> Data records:
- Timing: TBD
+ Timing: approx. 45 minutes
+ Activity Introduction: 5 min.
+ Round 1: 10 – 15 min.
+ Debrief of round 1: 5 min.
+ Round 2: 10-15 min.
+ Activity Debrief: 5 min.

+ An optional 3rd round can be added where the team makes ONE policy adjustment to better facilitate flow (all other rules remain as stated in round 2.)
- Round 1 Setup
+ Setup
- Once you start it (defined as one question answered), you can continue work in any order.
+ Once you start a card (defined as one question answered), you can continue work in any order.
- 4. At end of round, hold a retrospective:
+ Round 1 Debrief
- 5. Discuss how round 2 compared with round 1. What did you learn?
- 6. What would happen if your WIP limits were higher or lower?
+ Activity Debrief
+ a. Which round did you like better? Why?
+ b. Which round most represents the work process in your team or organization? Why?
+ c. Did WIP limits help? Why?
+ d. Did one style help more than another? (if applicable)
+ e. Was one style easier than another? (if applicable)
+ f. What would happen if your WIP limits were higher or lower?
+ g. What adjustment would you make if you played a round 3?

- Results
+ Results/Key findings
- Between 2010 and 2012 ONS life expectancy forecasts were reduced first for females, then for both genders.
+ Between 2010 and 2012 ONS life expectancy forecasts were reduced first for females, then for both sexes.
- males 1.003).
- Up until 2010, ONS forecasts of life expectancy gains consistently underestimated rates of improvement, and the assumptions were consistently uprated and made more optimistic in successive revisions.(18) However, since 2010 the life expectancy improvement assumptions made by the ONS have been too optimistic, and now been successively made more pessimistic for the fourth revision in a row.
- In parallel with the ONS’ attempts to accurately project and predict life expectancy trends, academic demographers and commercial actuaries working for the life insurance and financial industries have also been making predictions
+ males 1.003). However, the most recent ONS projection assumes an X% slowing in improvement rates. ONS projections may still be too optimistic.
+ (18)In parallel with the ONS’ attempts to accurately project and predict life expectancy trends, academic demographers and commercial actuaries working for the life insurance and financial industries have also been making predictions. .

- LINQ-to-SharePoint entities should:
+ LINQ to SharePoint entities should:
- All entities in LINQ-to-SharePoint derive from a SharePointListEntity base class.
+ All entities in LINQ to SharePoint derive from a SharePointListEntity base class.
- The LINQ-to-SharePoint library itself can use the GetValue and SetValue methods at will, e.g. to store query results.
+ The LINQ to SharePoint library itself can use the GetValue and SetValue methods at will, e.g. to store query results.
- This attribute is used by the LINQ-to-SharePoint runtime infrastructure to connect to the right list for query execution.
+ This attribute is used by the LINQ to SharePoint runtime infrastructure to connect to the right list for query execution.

> PROBLEM TO WORK ON: When a line contains the string "most", copy it from the records.

> ANSWER TO THE EXERCISE:
+ b. Which round most represents the work process in your team or organization? Why?
+ males 1.003). However, the most recent ONS projection assumes an X% slowing in improvement rates. ONS projections may still be too optimistic.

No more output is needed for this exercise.